_Exercise_
What is needed is a faithful transcription of all the data below, pictures excluded.

================

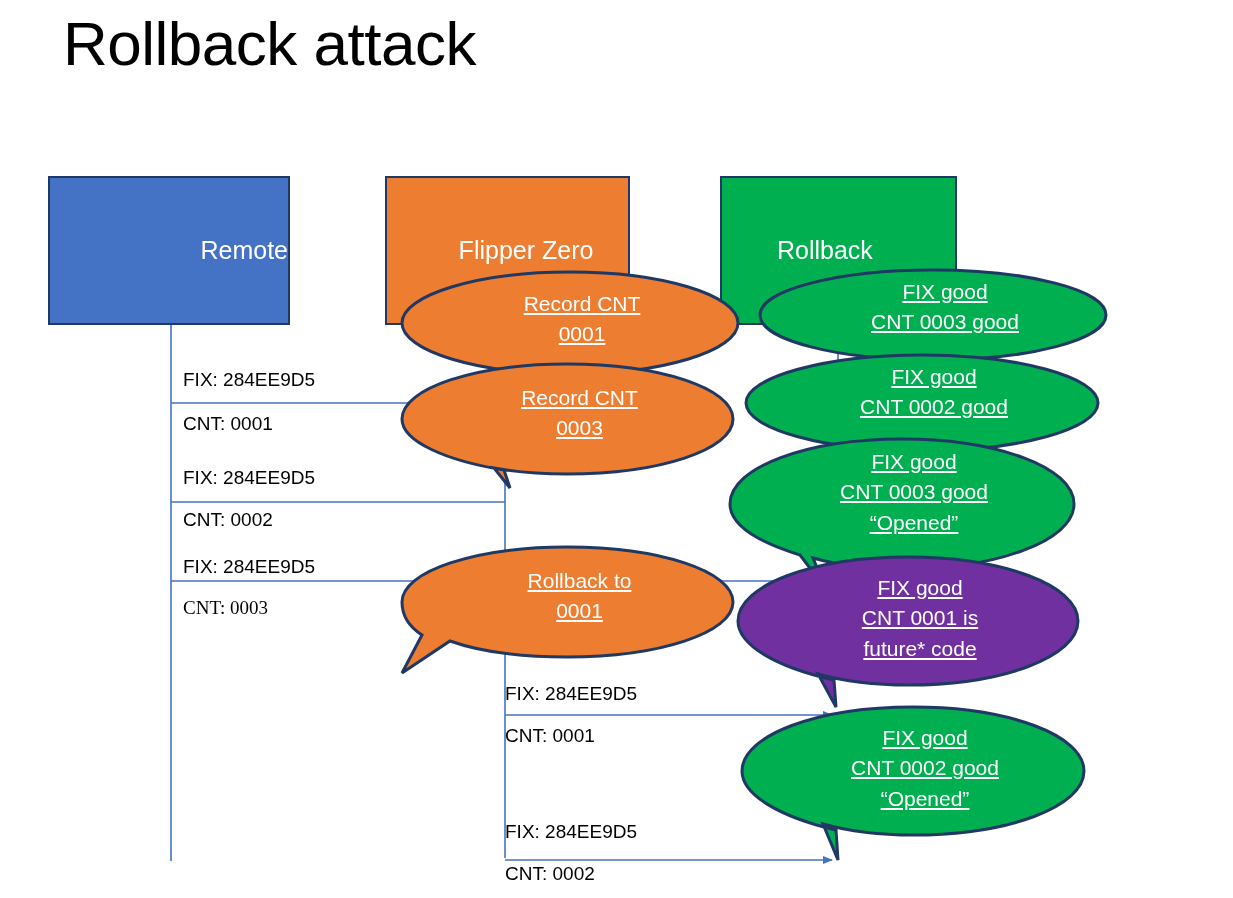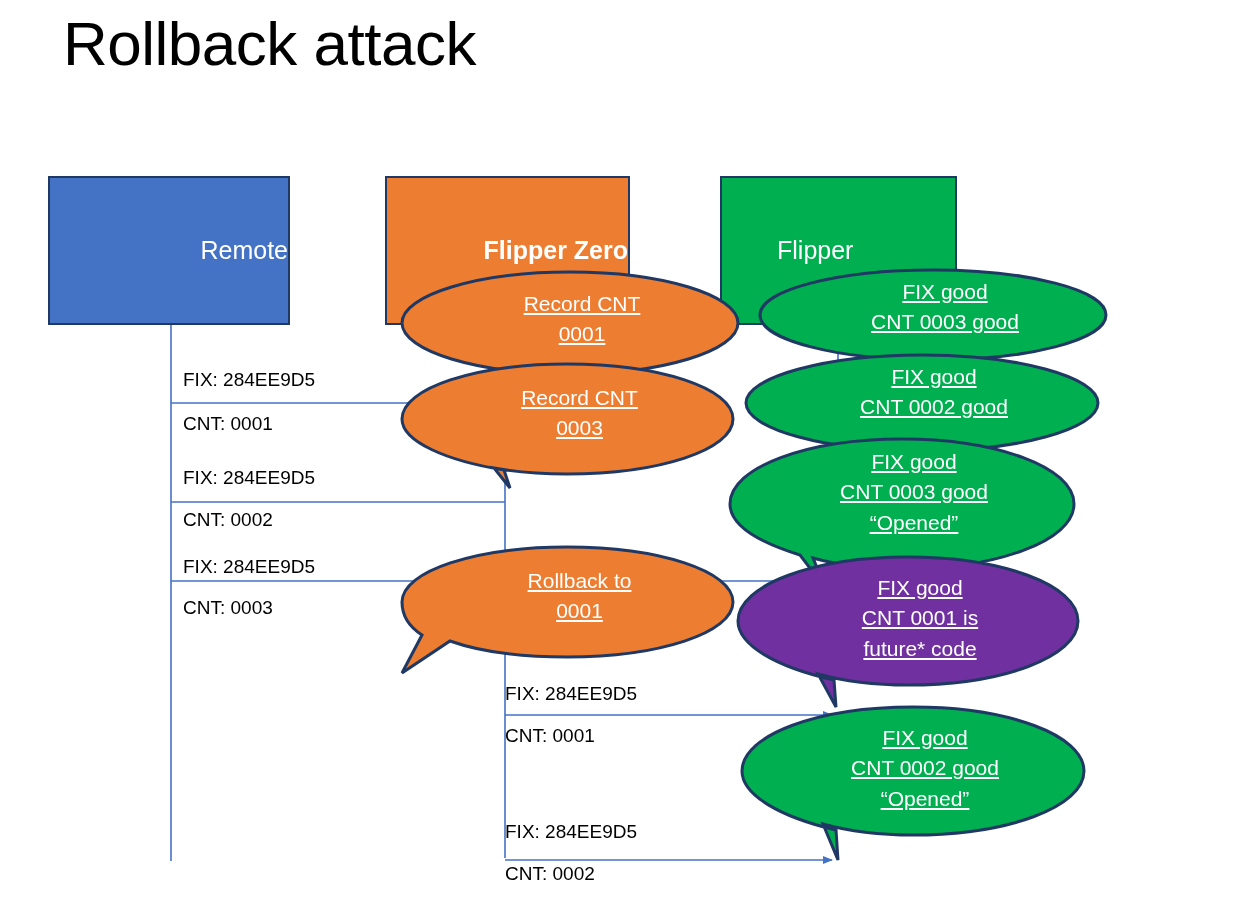"Flipper Zero" #box-flipper { font-weight: bold -> none; justify-content: flex-end -> center }
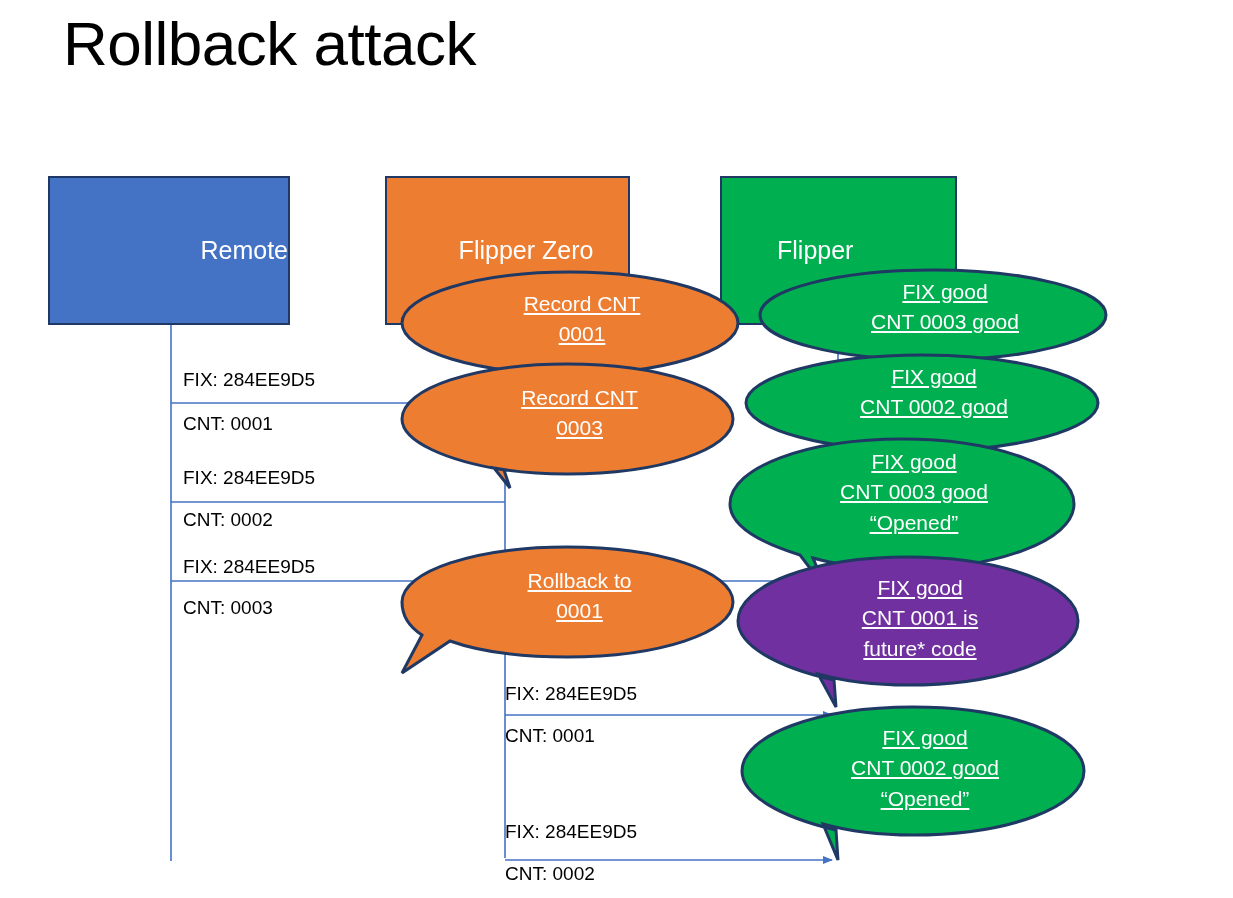"Flipper" span.actor-label { text: Flipper -> Rollback }
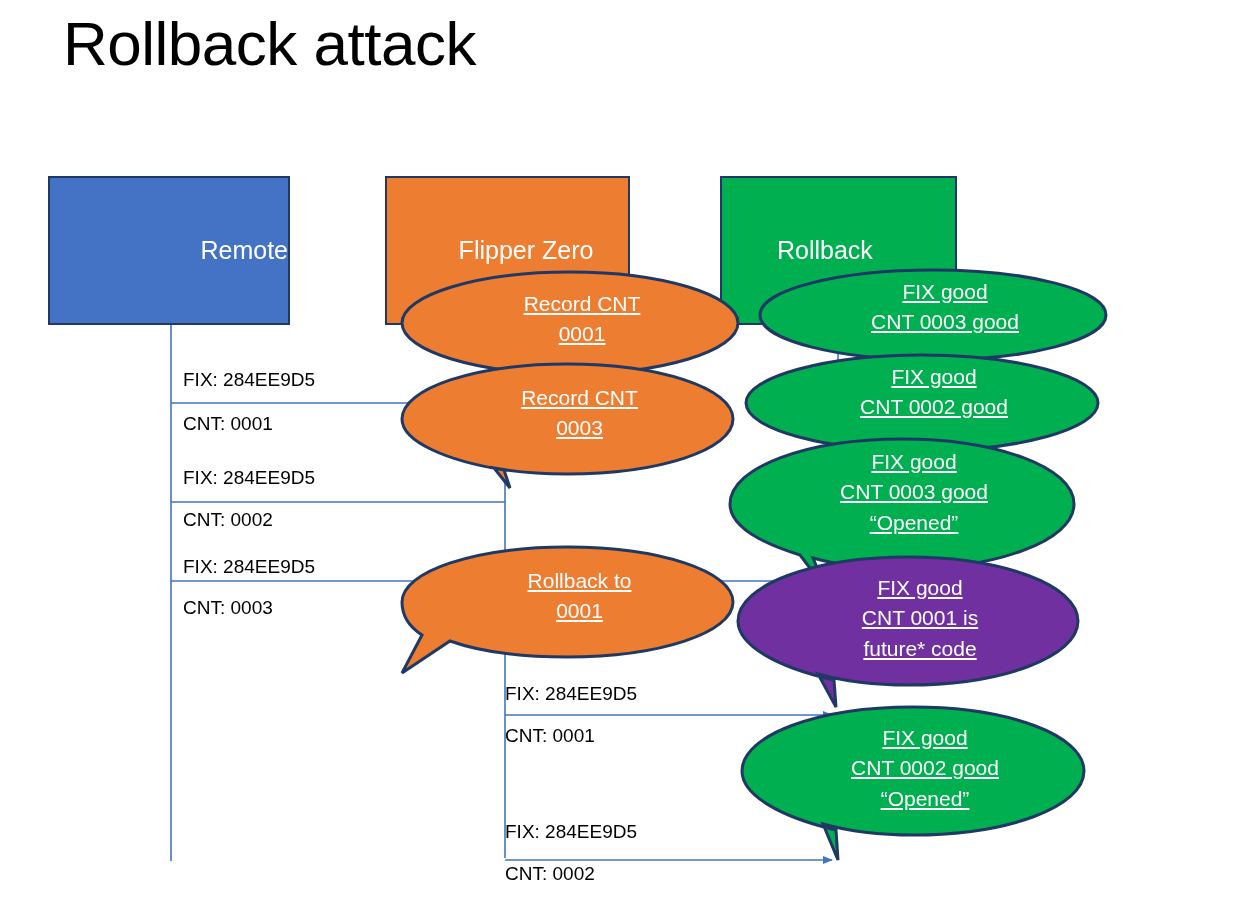"CNT: 0003" div.msg { font-family: none -> Liberation Serif, serif }
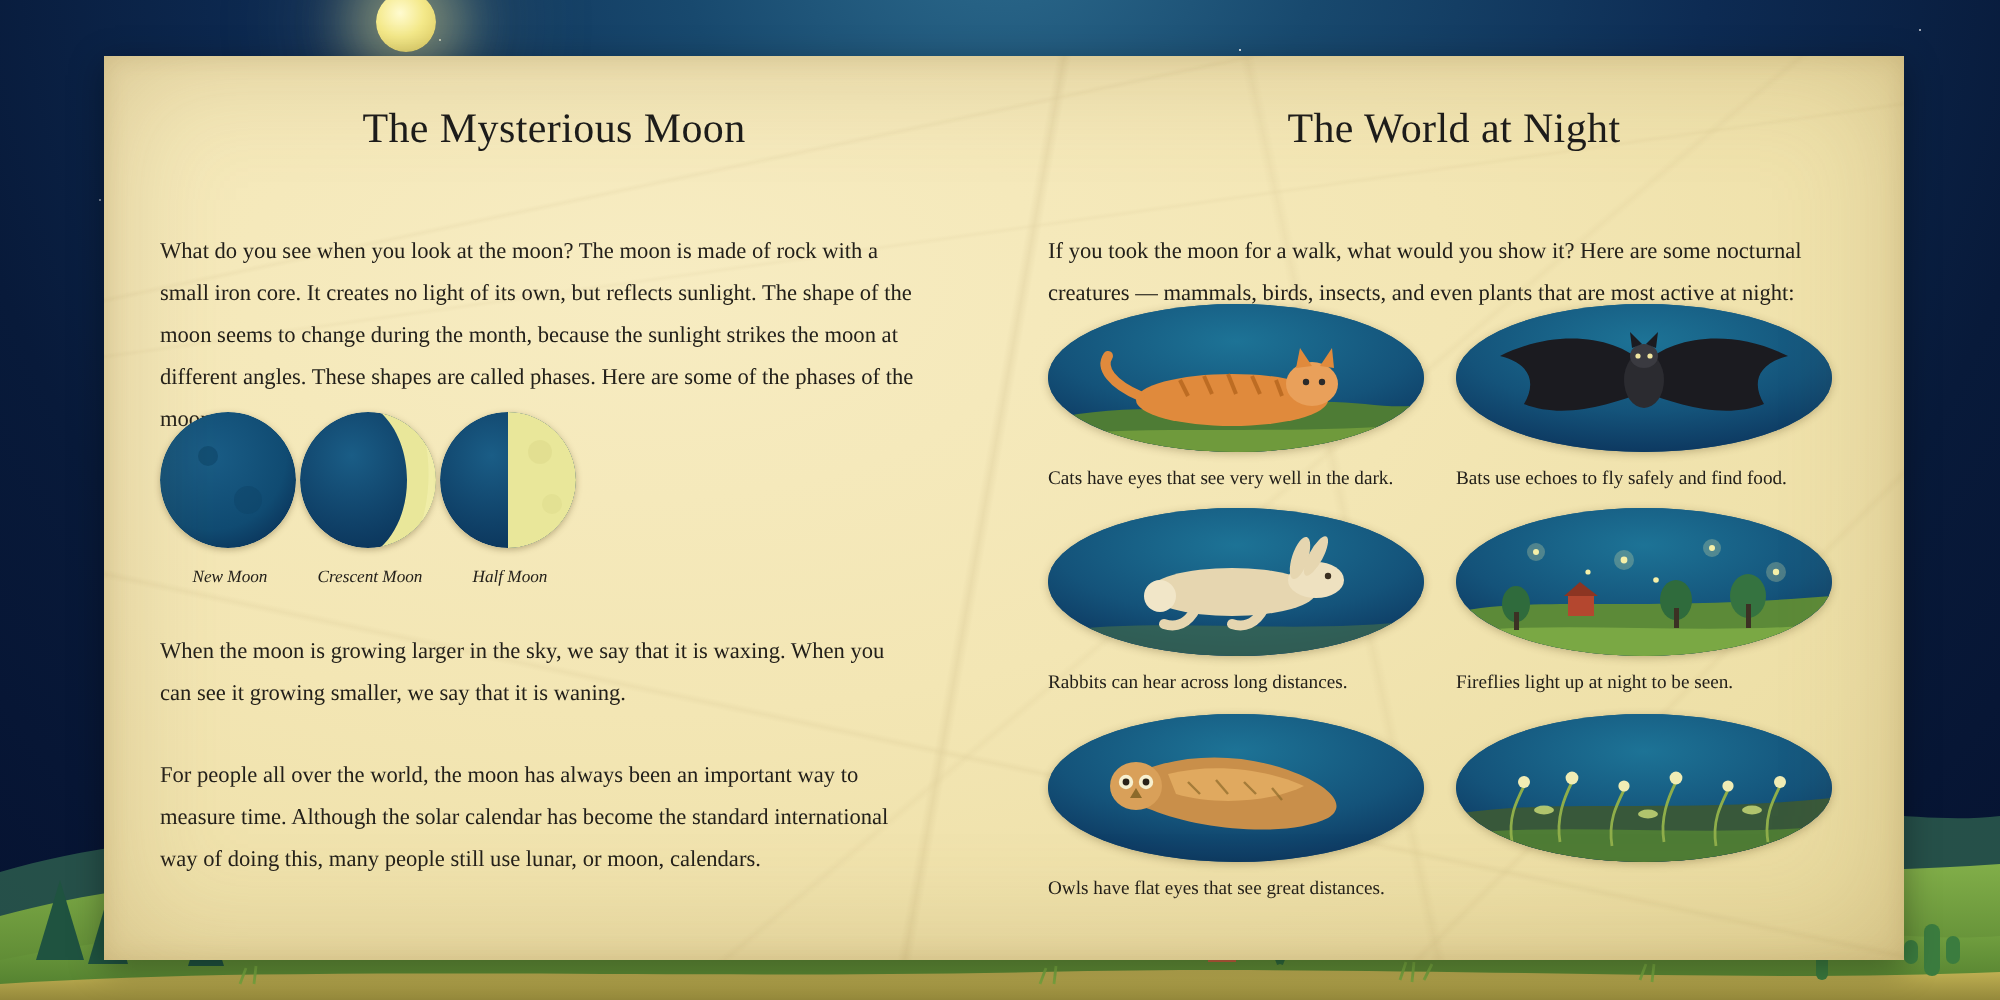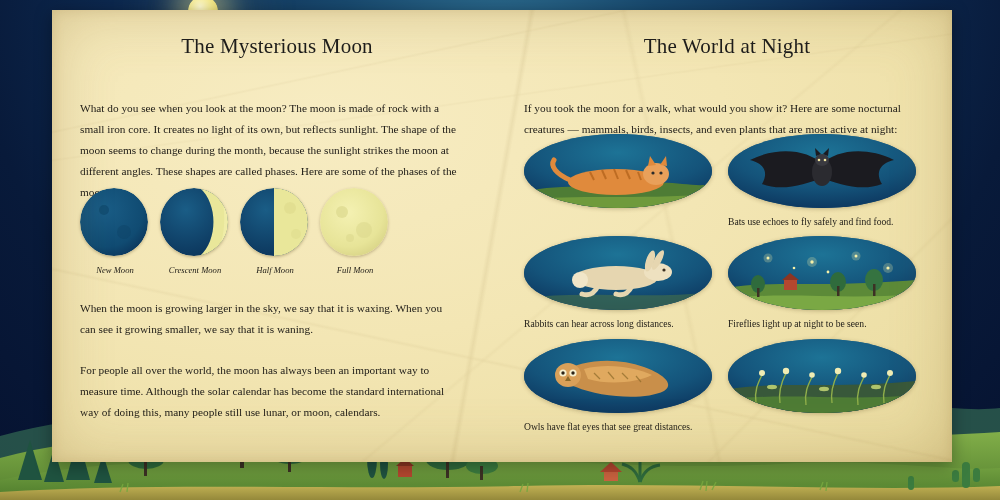"The Mysterious Moon" .paper { top: 10px -> 28px }
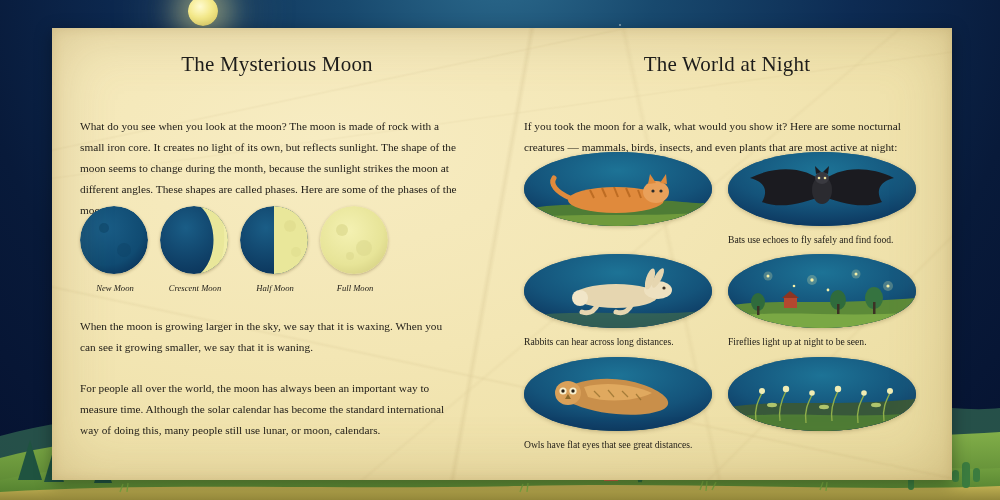"Cats have eyes that see" div.caption { html: none -> <div>Cats have eyes that see very well in the dark.</div> }
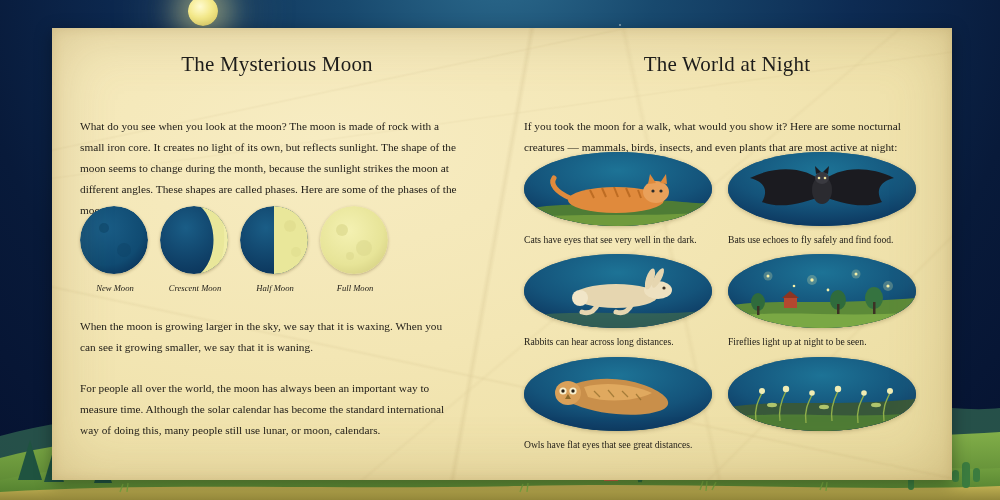"New Moon" .phases { gap: 10px -> none }
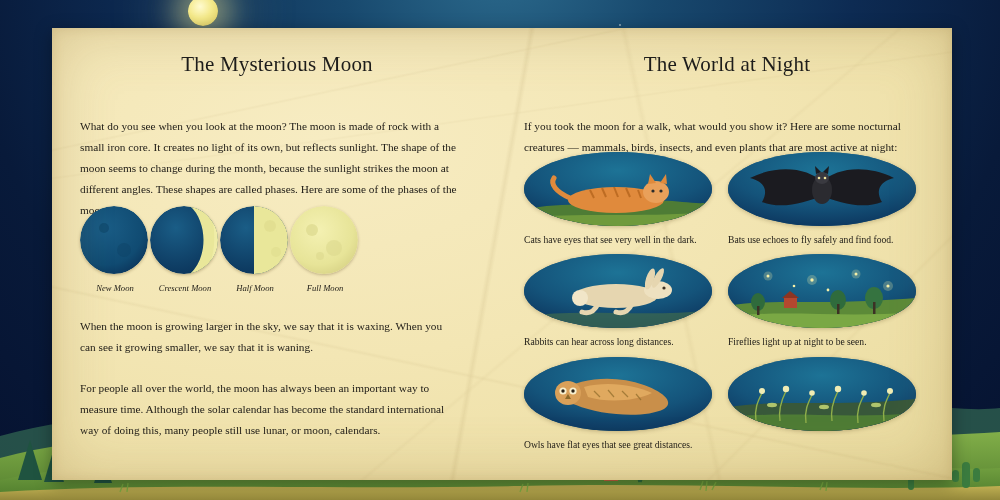"Full Moon" div.phase { html: <div> <div> <svg> <defs> <radialGradient> <stop></stop> <stop></stop> <stop></stop> </radialGradient> </defs> <circle></circle> <circle></circle> <circle></circle> <circle></circle> </svg> </div> <div>Full Moon</div> </div> -> none }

================

_Completed task_
"Flipper Zero" #box-flipper { font-weight: bold -> none; justify-content: flex-end -> center }
"Flipper" span.actor-label { text: Flipper -> Rollback }
"CNT: 0003" div.msg { font-family: none -> Liberation Serif, serif }
"The Mysterious Moon" .paper { top: 10px -> 28px }
"Cats have eyes that see" div.caption { html: none -> <div>Cats have eyes that see very well in the dark.</div> }
"New Moon" .phases { gap: 10px -> none }
"Full Moon" div.phase { html: <div> <div> <svg> <defs> <radialGradient> <stop></stop> <stop></stop> <stop></stop> </radialGradient> </defs> <circle></circle> <circle></circle> <circle></circle> <circle></circle> </svg> </div> <div>Full Moon</div> </div> -> none }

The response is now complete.